7. each method of the claims, the dosage that wherein the P2X purine can agonist causes the concentration at the target tissue place to be about 10 μ M-1mM, for example about 10 μ M-100 μ M.

8. the energy of the P2X purine in pharmaceutical composition agonist increases the application of insulin secretion in the experimenter of needs.

9. the application of claim 8, wherein said experimenter suffers from diabetes.

10. the application of claim 9, wherein said diabetes are type 2 diabetes mellitus.

11. the application of claim 8, wherein said P2X purine can be selected from 2-methyl mercapto-ATP (2-meSATP), 5-broxuridine 5-triphosphoric acid, 3'-O-(4-benzoyl benzoyl)-ATP and α, β-methylene ATP by agonist.

12. pharmaceutical composition, the P2X purine that comprises effective dose can agonist, and it stimulates insulin secretion, thus the treatment diabetes.

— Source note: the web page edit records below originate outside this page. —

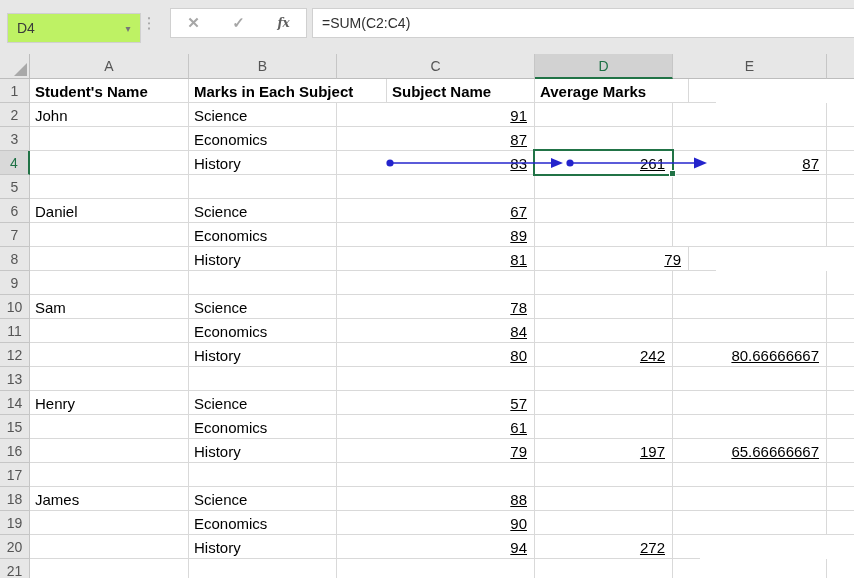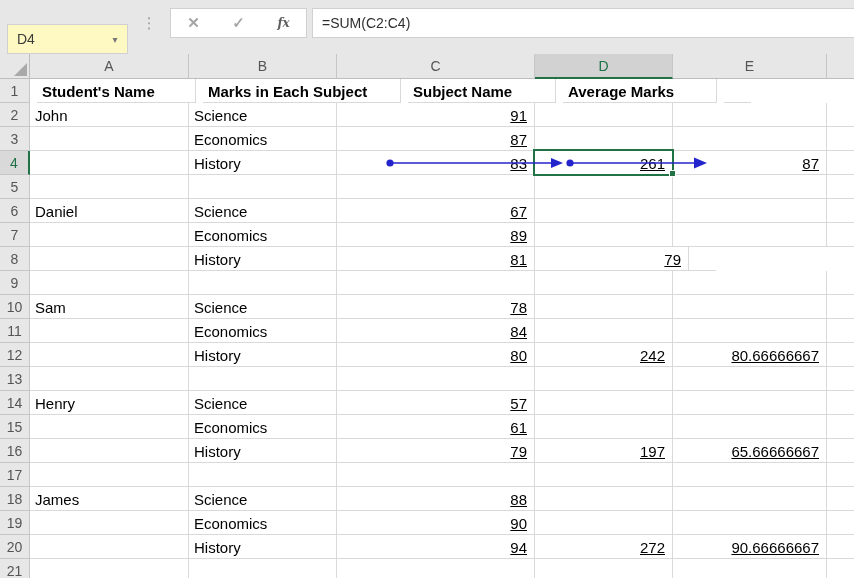--- a/index.html
+++ b/index.html
@@ -9,22 +9,22 @@
     background: #e7e7e7;
     position: relative;
   }
 
   
   .topbar {
     position: absolute; left: 0; top: 0; width: 854px; height: 54px;
     background: #e7e7e7;
   }
   .namebox {
-    position: absolute; left: 7px; top: 24px; width: 121px; height: 30px;
-    background: #fef9c3; border: 1px solid #d0d0d0;
+    position: absolute; left: 7px; top: 13px; width: 134px; height: 30px;
+    background: #bef264; border: 1px solid #d0d0d0;
     display: flex; align-items: center;
     font-size: 14px; color: #3b3b3b;
   }
   .namebox .nb-value { flex: 1; padding-left: 9px; }
   .namebox .nb-arrow { width: 24px; text-align: center; color: #777; font-size: 10px; }
   .drag-dots {
     position: absolute; left: 142px; top: 10px; width: 14px; height: 26px;
     color: #9a9a9a; font-size: 15px; letter-spacing: 0;
     display: flex; align-items: center; justify-content: center;
   }
@@ -83,21 +83,21 @@
     border-right: 2px solid #217346;
   }
   .cell {
     border-right: 1px solid #d9d9d9; border-bottom: 1px solid #d9d9d9;
     font-size: 15px; color: #000;
     display: flex; align-items: flex-end; padding-bottom: 2px;
     overflow: hidden; white-space: nowrap;
   }
   .cell { justify-content: flex-start; padding-left: 5px; }
   .cell.num { justify-content: flex-end; padding-right: 7px; padding-left: 0; text-decoration: underline; }
-  .grid-row.bold .cell { font-weight: bold; margin-left: 7px; }
+  .grid-row.bold .cell { font-weight: bold; }
 
   .w-A { width: 159px; flex: 0 0 159px; }
   .w-B { width: 148px; flex: 0 0 148px; }
   .w-C { width: 198px; flex: 0 0 198px; }
   .w-D { width: 138px; flex: 0 0 138px; }
   .w-E { width: 154px; flex: 0 0 154px; }
   .w-F { width: 27px;  flex: 0 0 27px; border-right: none; }
 
   
   .sel-box {
@@ -315,21 +315,20 @@
         <div class="cell w-D"></div>
         <div class="cell w-E"></div>
         <div class="cell w-F"></div>
       </div>
       <div class="grid-row">
         <div class="row-header">20</div>
         <div class="cell w-A"></div>
         <div class="cell w-B">History</div>
         <div class="cell w-C num">94</div>
         <div class="cell w-D num">272</div>
-        <div class="cell w-E num">90.66666667</div>
         <div class="cell w-F"></div>
       </div>
       <div class="grid-row">
         <div class="row-header">21</div>
         <div class="cell w-A"></div>
         <div class="cell w-B"></div>
         <div class="cell w-C"></div>
         <div class="cell w-D"></div>
         <div class="cell w-E"></div>
         <div class="cell w-F"></div>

13. the pharmaceutical composition of claim 12, wherein said P2X purine can agonist be P2X ₃Agonist.

14. the pharmaceutical composition of claim 13, wherein said P2X ₃Agonist is selected from 2-methyl mercapto-ATP (2-meSATP), 5-broxuridine 5-triphosphoric acid, 3'-O-(4-benzoyl benzoyl)-ATP and α, β-methylene ATP.

15. effectively increase the screening technique of the chemical compound/medicament of primates insulin secretion, comprise making test compounds contact P2X ₃The activity of receptor and mensuration this receptor, wherein the increase of receptor active indication effectively increases the candidate compound of insulin secretion.

16. the method for claim 15, wherein said P2X ₃Receptor is on cell.

17. the method for claim 16 is wherein determined active by measuring insulin from the secretion of described cell.

18. the method for claim 16, wherein said cell is islet cells.

19. each method among the claim 15-18, wherein said primates is the people.